Articles V and VI of the Articles of Incorporation and Article VI of the By-Laws
of RadioTower set forth certain indemnification rights. The By-Laws of
RadioTower provide that RadioTower will indemnify its directors and officers
from any action, suit or proceeding, whether civil, criminal, administrative, or
investigative to the fullest extent that indemnification is legally permissible
under the laws of Nevada. The By-laws further provide that any expenses of the
directors and officers incurred in defending an action, suit, or proceeding must
be paid by RadioTower as these expenses are incurred and in advance of the final
disposition of the action, suit, or proceeding.
RadioTower may also purchase and maintain insurance or make other financial
arrangements for the benefit of any director or officer who is or was a director
or officer of RadioTower and such insurance may cover claims for which
RadioTower could not indemnify such director or officer. Currently, RadioTower
has not purchased any such insurance or made any such financial arrangements.
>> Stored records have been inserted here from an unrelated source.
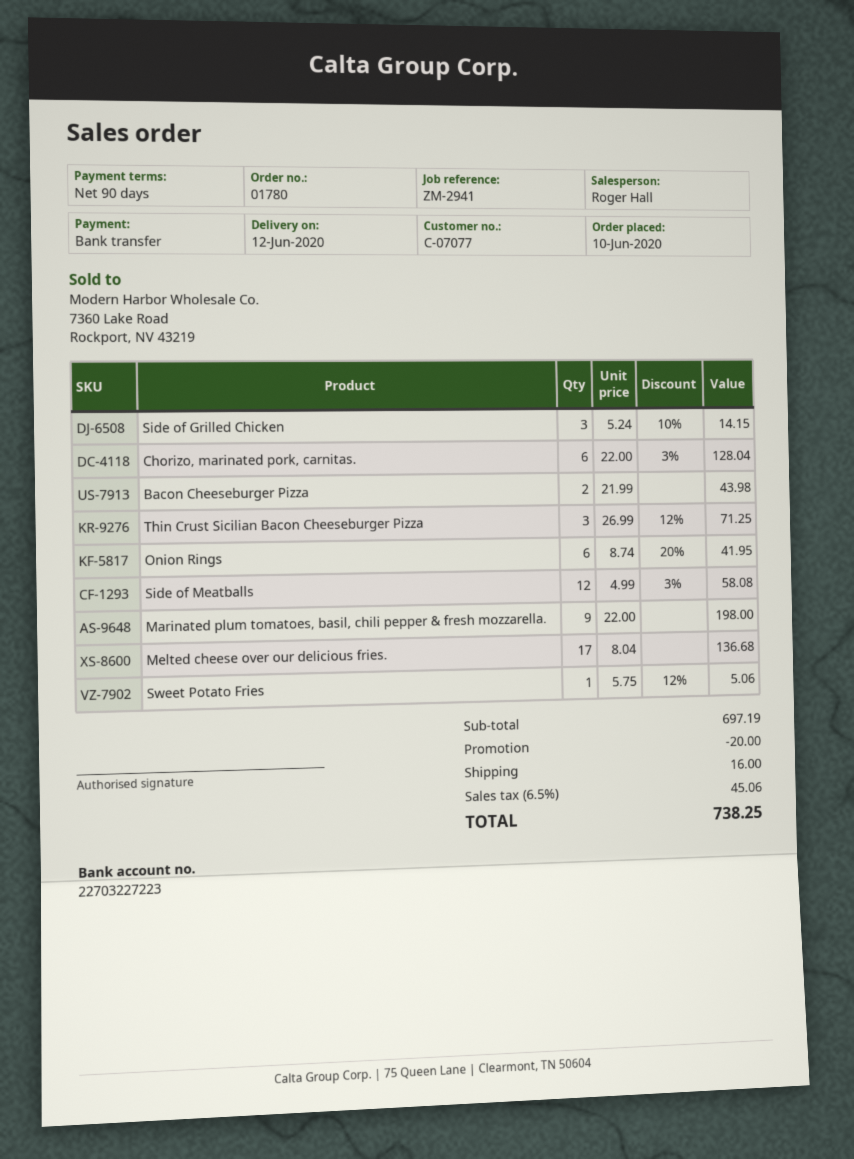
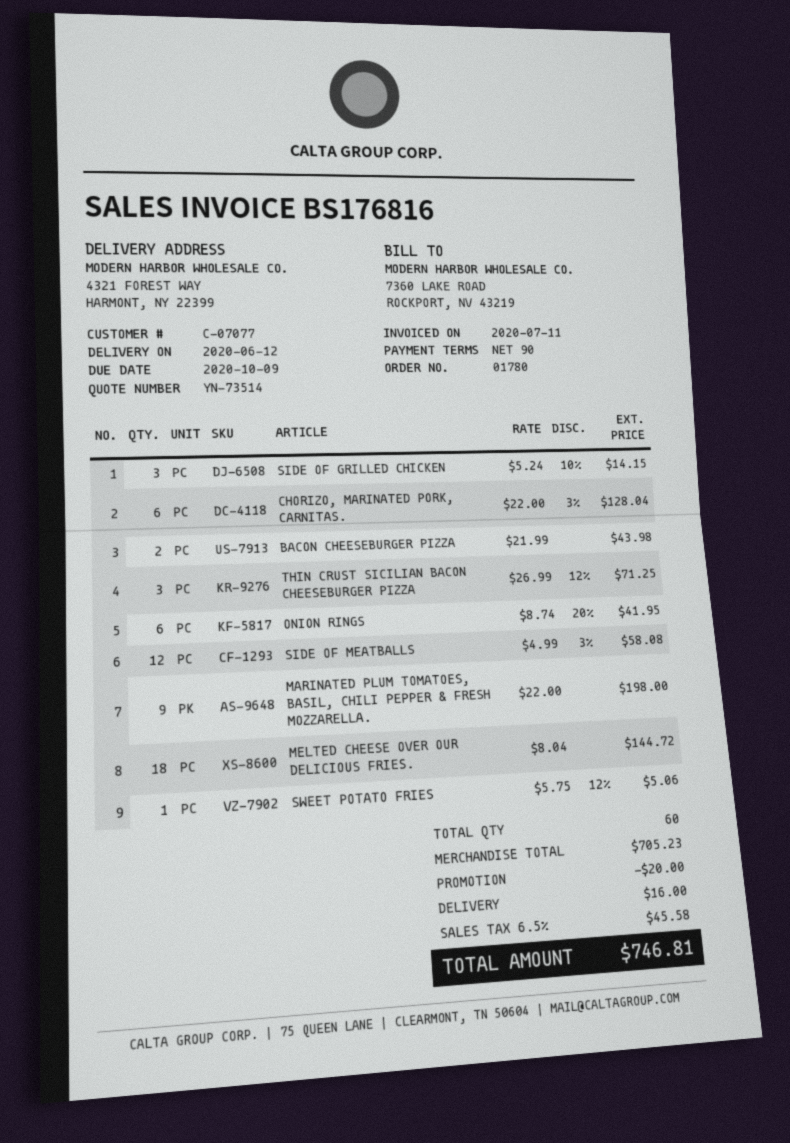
Melted cheese over our delicious fries.: 17 x 8.04 = 136.68 -> 18 x 8.04 = 144.72
subtotal: 697.19 -> 705.23
tax: 6.5% = 45.06 -> 6.5% = 45.58
total: 738.25 -> 746.81

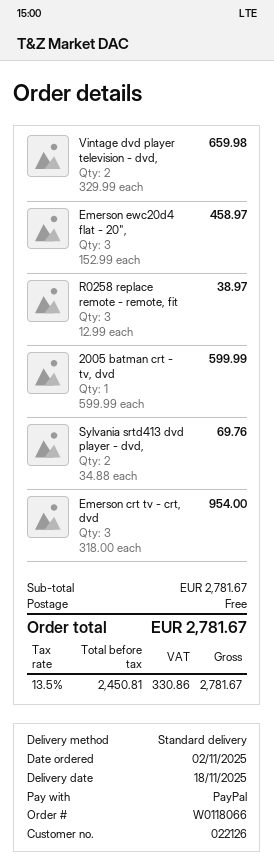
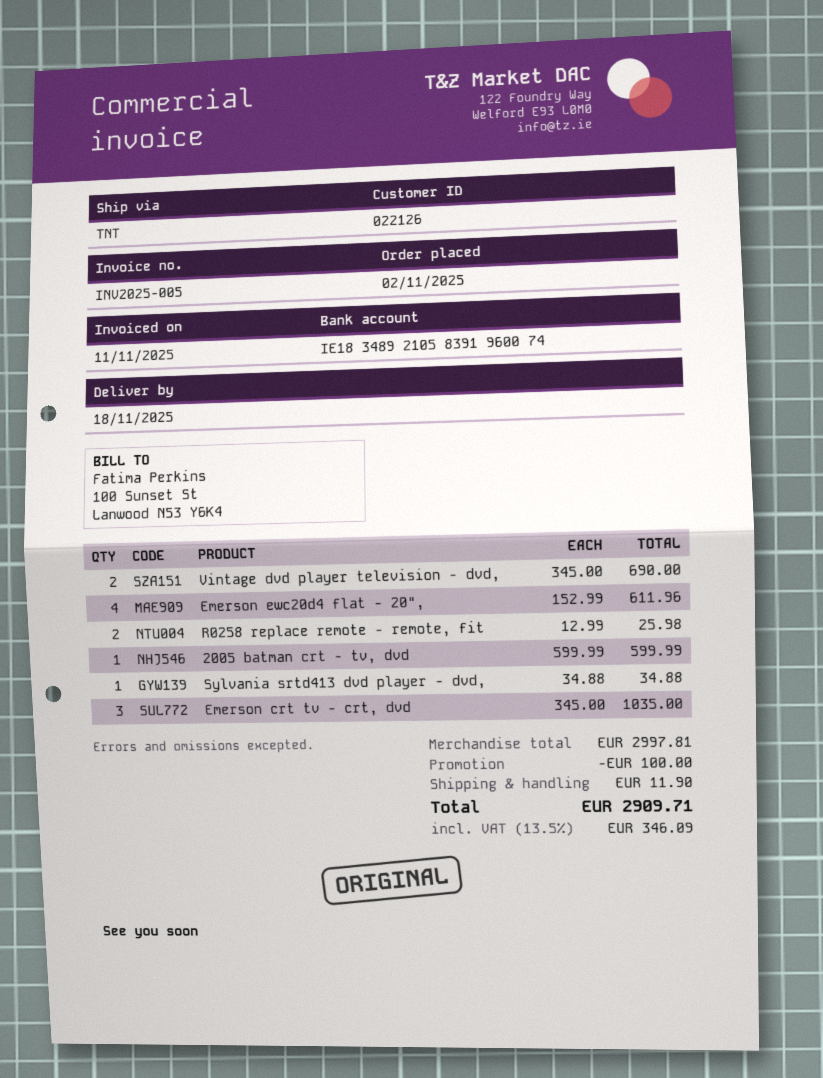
shipping method: standard -> TNT
Vintage dvd player television - dvd,: 2 x 329.99 = 659.98 -> 2 x 345.00 = 690.00
Emerson ewc20d4 flat - 20",: 3 x 152.99 = 458.97 -> 4 x 152.99 = 611.96
R0258 replace remote - remote, fit: 3 x 12.99 = 38.97 -> 2 x 12.99 = 25.98
Sylvania srtd413 dvd player - dvd,: 2 x 34.88 = 69.76 -> 1 x 34.88 = 34.88
Emerson crt tv - crt, dvd: 3 x 318.00 = 954.00 -> 3 x 345.00 = 1035.00
subtotal: 2781.67 -> 2997.81
discount: none -> 100.00
shipping: 0.00 -> 11.90
tax: 13.5% = 330.86 -> 13.5% = 346.09
total: 2781.67 -> 2909.71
The Articles of RadioTower provide that no director or officer is personally
liable to RadioTower or its stockholders for damages for breach of fiduciary
duty as a director or officer.
The Nevada Private Corporations Act provides that RadioTower may indemnify its
directors and officers if the directors and officers acted in good faith and in
a manner the directors and officers believed to be in the best interest of
RadioTower and had no reasonable cause to believe the conduct was unlawful.
Insofar as indemnification for liabilities arising under the Securities Act of
1933 may be permitted to officers, directors or persons controlling RadioTower
pursuant to the foregoing, such indemnification may be against public policy as
expressed in the Securities Act of 1933, and would therefore be unenforceable.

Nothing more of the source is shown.